When you say material waves are 'made of' something, it's more accurate to say material waves travel through space through a material medium. The particles are transferring energy in the form of a wave.
Light waves aren't 'made of' anything, they are a pair of disturbances in electric and magnetic fields, hence their name, electro-magnetic waves. When an electric field changes, it creates a magnetic field, and when a magnetic field changes, it creates an electric field. To understand how this works, you can look into Maxwell's equations of electromagnetism, specifically, the last two.
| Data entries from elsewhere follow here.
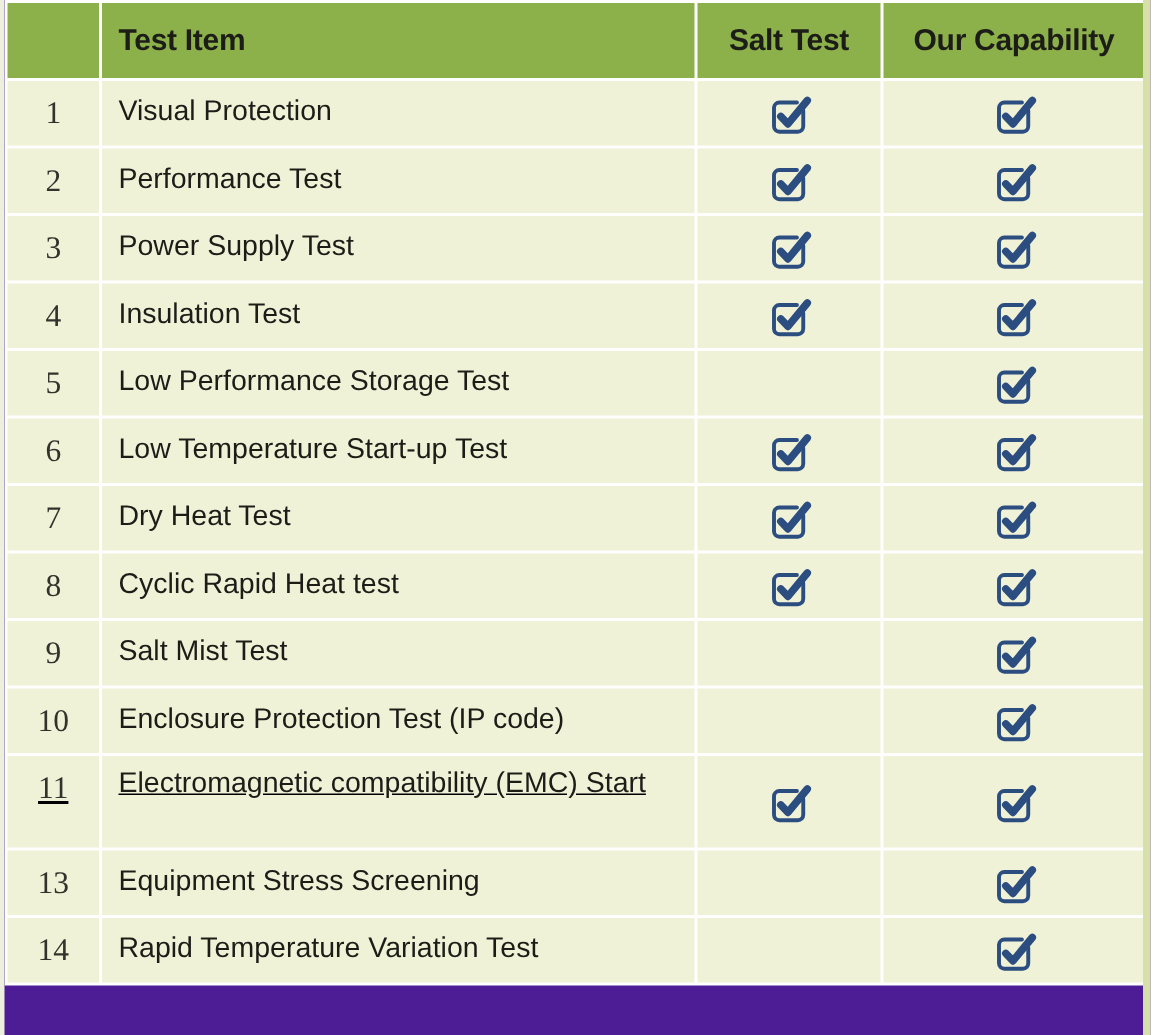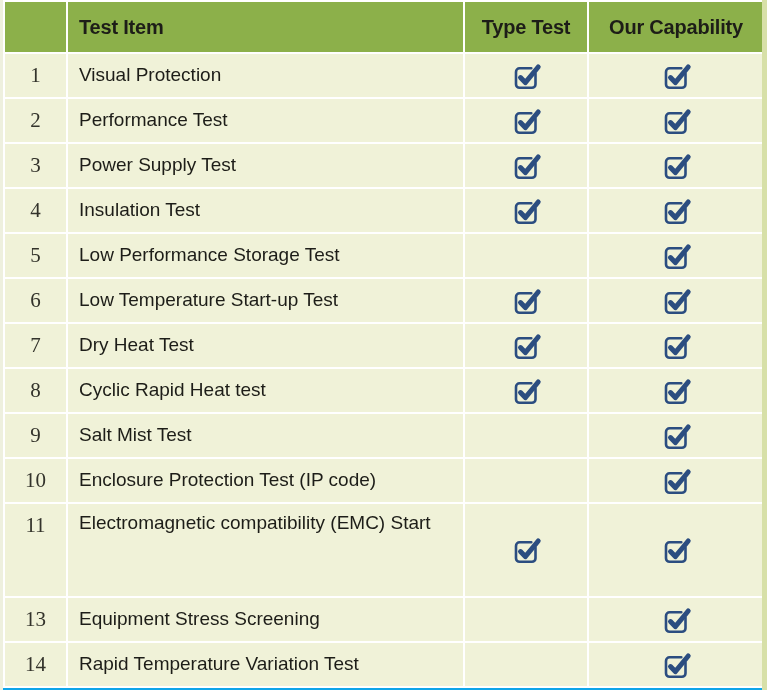--- a/index.html
+++ b/index.html
@@ -13,21 +13,21 @@
     background: #ffffff;
     font-family: "Liberation Sans", sans-serif;
   }
 
   
   #page-frame {
     position: relative;
     width: 767px;
     height: 690px;
     box-sizing: border-box;
-    background: #0ea5e9;
+    background: #4c1d95;
     border-left: 3px solid #eef0de;
     border-right: 5px solid #d7e0a8;
     overflow: hidden;
   }
 
   table.capability-table {
     border-collapse: separate;
     border-spacing: 2px 2px;
     width: 100%;
     margin: 0;
@@ -78,21 +78,21 @@
     padding-left: 11px;
     padding-right: 6px;
     line-height: 1.38;
     padding-top: 2px;
     padding-bottom: 2px;
   }
   td.mark {
     text-align: center;
   }
   tbody tr { height: 43px; }
-  tbody tr.tall { height: 92px; }
+  tbody tr.tall { height: 61px; text-decoration: underline; }
 
   
   tr.tall td.num { vertical-align: top; padding-top: 9px; }
   tr.tall td.item { vertical-align: top; padding-top: 6px; }
   tr.tall td.mark { vertical-align: middle; }
 
   
   .chk {
     display: inline-block;
     width: 32px;
@@ -111,21 +111,21 @@
     <colgroup>
       <col class="c-num">
       <col class="c-item">
       <col class="c-type">
       <col class="c-cap">
     </colgroup>
     <thead>
       <tr>
         <th class="h-num"></th>
         <th class="h-item">Test Item</th>
-        <th class="h-type">Type Test</th>
+        <th class="h-type">Salt Test</th>
         <th class="h-cap">Our Capability</th>
       </tr>
     </thead>
     <tbody id="table-body">
         <tr>
           <td class="num">1</td>
           <td class="item">Visual Protection</td>
           <td class="mark"><span class="chk"><svg width="32" height="32" viewBox="0 0 32 32" xmlns="http://www.w3.org/2000/svg">
                 <path d="M25.5 13.6 L25.5 24.2 A3.6 3.6 0 0 1 21.9 27.8 L9.6 27.8 A3.6 3.6 0 0 1 6 24.2 L6 11.9 A3.6 3.6 0 0 1 9.6 8.3 L21.3 8.3" fill="none" stroke="#2b4d80" stroke-width="2.6" stroke-linecap="round" stroke-linejoin="round"></path>
                 <path d="M10.5 17.6 L15.3 22.6 L28.2 7.0" fill="none" stroke="#2b4d80" stroke-width="5.0" stroke-linecap="round" stroke-linejoin="round"></path>

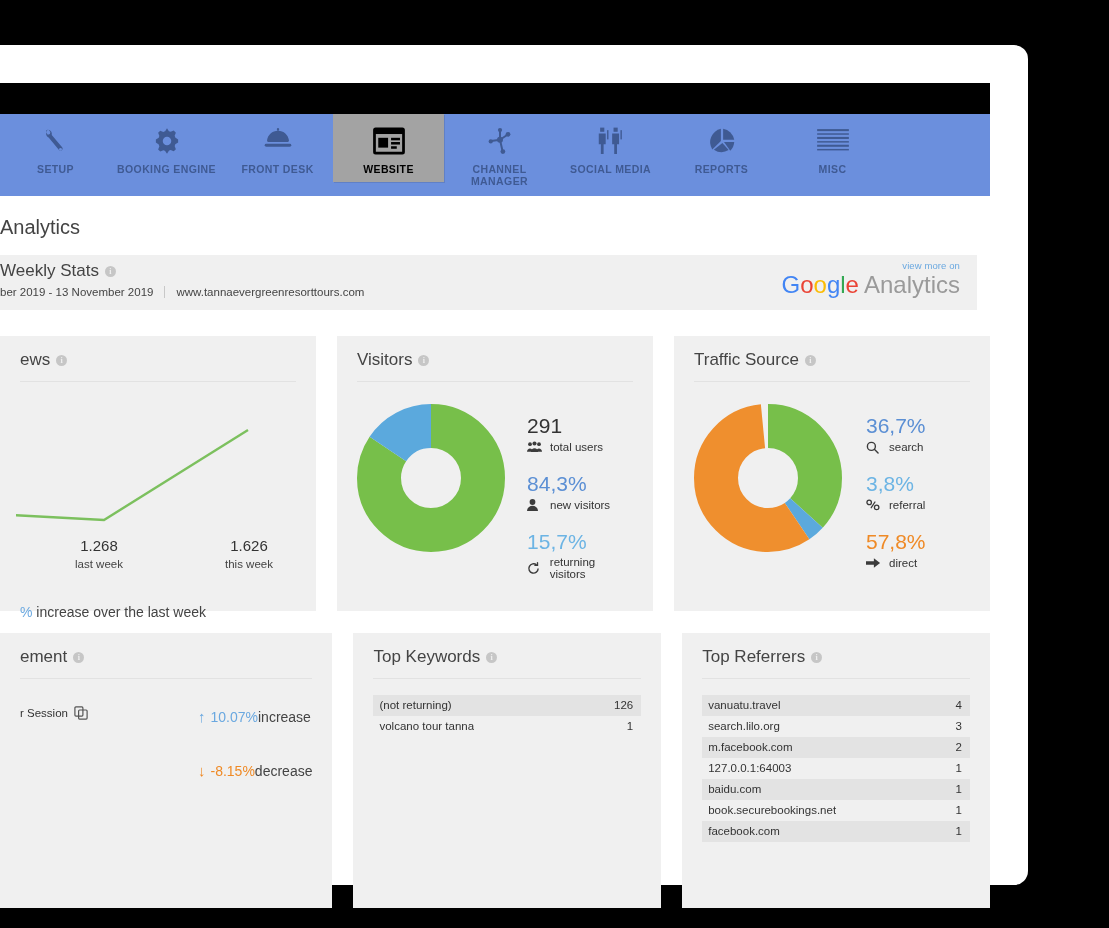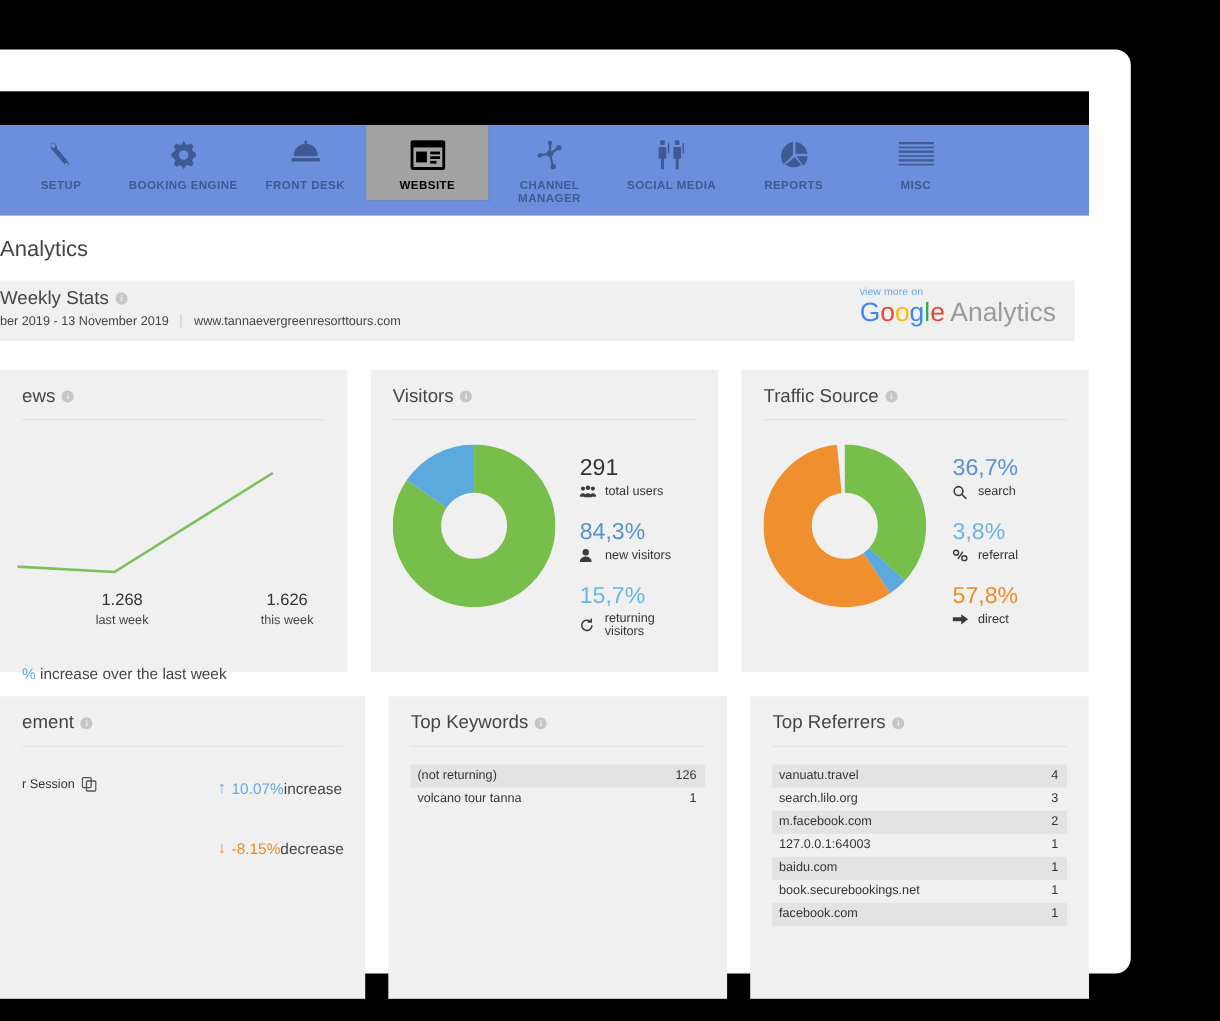--- a/index.html
+++ b/index.html
@@ -110,21 +110,21 @@
   }
   .band-sub .divider {
     display: inline-block;
     width: 1px; height: 12px;
     background: #c8c8c8;
     margin: 0 11px;
   }
   .ga-block {
     position: absolute;
     right: 17px; top: 5px;
-    text-align: left;
+    text-align: right;
   }
   .ga-viewmore {
     font-size: 9.5px;
     color: #6aa8e0;
     letter-spacing: 0.1px;
     margin-bottom: 1px;
   }
   .ga-logo { font-size: 24px; line-height: 26px; white-space: nowrap; }
   .ga-logo .g1 { color: #4285f4; }
   .ga-logo .o1 { color: #ea4335; }
@@ -173,21 +173,21 @@
     font-weight: normal;
     padding-bottom: 11px;
     border-bottom: 1px solid #e2e2e2;
   }
 
   
   .pv-body { position: relative; height: 215px; }
   .pv-svg { position: absolute; left: -4px; top: 10px; }
   .pv-ticks {
     position: absolute;
-    left: 16px; top: 155px;
+    left: 4px; top: 155px;
     width: 301px;
     display: flex;
   }
   .pv-tick { width: 150px; text-align: center; }
   .pv-tick .val { font-size: 15px; color: #333333; }
   .pv-tick .lbl { font-size: 11.5px; color: #444444; margin-top: 4px; }
   .pv-foot {
     position: absolute;
     left: 0; top: 222px;
     font-size: 14px;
The wave-particle duality was discovered first for EM waves, with an experimental phenomenon called "The Photoelectric Effect". When light waves at a certain frequency were shined upon a metallic surface, it was observed that electrons popped out of the metal, and unlike water waves carving away rocks at a shore, this happened instantly, indicating that light had a particle property. Yet at this time, the wave properties of light were already well established, eventually leading to the only possible conclusion, light simply had to be both, that it was made of massless particles called photons that carry energy, had momentum, and also had wave properties.
Later though, this was discovered to be true for more than just photons, all particles have wave-particle dualities, this was -I think- first proven for electrons, when they were made to create an interference pattern exactly like waves do. These particle waves are called de Broglie waves, this is one of the most fundamental ideas of quantum mechanics, therefore it is very difficult, perhaps impossible to really understand intuitively. It's a very shocking way the universe works.
So to fully understand the behavior of quantum particles and light waves, both theories are used, in certain situations. Light wave events like diffraction, interference, polarization, etc. are fully describable mathematically by wave theories, other events like the photoelectric effect, Compton scattering, etc. are explained by the particle theories.